Bob and Jane decide to open their own business selling ergonomically correct office furniture that Jane has designed. Assume they operate this business from leased office space near their home. Also assume that they lease their computer equipment and data base software. The actual production of the furniture is subcontracted to various commercial factories as customer orders arrive and the unassembled kits are shipped via UPS to clients throughout the U.S. Their target market is small businesses including those run out of home offices.
They have so much faith in the potential of Jane’s designs that they quit corporate jobs in marketing and MIS administration (which jointly had earned them $250,000 per year), and sink $500,000 (.5 million) of their own funds into this venture at the start of their first year to place advertising in trade journals and on the internet. (Assume this $500,000 had previously been invested in a diversified portfolio that had been averaging a 10% annual before tax rate of return.) At the end of the year they calculated that they had the following costs and revenues.

Total Revenues: $5.0 million

Costs:
Payments to furniture subcontractors $3.5 million

Shipping Costs $.1 million

Lease Payments on Office Space and Computer
Equipment &Software$.1 million

Overhead Expenses: Insurance, utilities etc. $.1 million

Advertising on Internet & Magazines
(Purchased at start of year)$.5 million

Additional Sales Expenses (phones,business travel,$.2 million
Entertaining clients etc.)

Total Listed Costs = $4.5 million

a) Is Bob & Jane's economic profit different from their accounting profit? If so, how much economic profit did they earn during this first year of operation?
b) What were Bob & Jane's fixed costs during their first year of operation ?

Thanks

Do a little research, then take a shot. Hint: accounting profit does not take into account opportunity costs. Hint 2:, fixed costs are costs the firm must pay regardless of output.

To answer the first question, we need to calculate both the economic profit and the accounting profit.

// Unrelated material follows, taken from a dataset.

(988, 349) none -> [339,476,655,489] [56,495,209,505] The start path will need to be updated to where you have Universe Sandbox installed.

Accounting profit is calculated by subtracting all explicit costs (the actual out-of-pocket expenses) from the total revenue. In this case, the explicit costs include payments to furniture subcontractors, shipping costs, lease payments on office space and computer equipment/software, overhead expenses, advertising expenses, and additional sales expenses. Therefore, the accounting profit can be calculated as:

Accounting Profit = Total Revenues - Total Listed Costs
= $5.0 million - $4.5 million
= $0.5 million (or $500,000)

Economic profit, on the other hand, takes into account both explicit costs and implicit costs (the opportunity costs of the resources used). Since Bob and Jane quit their corporate jobs that were collectively earning them $250,000 per year, this amount can be considered their implicit cost.

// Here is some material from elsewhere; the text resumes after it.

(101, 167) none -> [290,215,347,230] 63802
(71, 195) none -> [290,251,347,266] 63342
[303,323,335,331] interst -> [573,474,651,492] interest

Economic Profit = Accounting Profit - Implicit Costs
= $500,000 - $250,000
= $250,000

Therefore, Bob and Jane's economic profit is different from their accounting profit, and they earned an economic profit of $250,000 during their first year of operation.

To answer the second question, fixed costs for Bob and Jane's first year of operation would include the lease payments on office space and computer equipment/software. These costs do not change with the level of production or sales. From the given information, we can see that the lease payments amount to $0.1 million (or $100,000).

Therefore, Bob and Jane's fixed costs during their first year of operation were $100,000.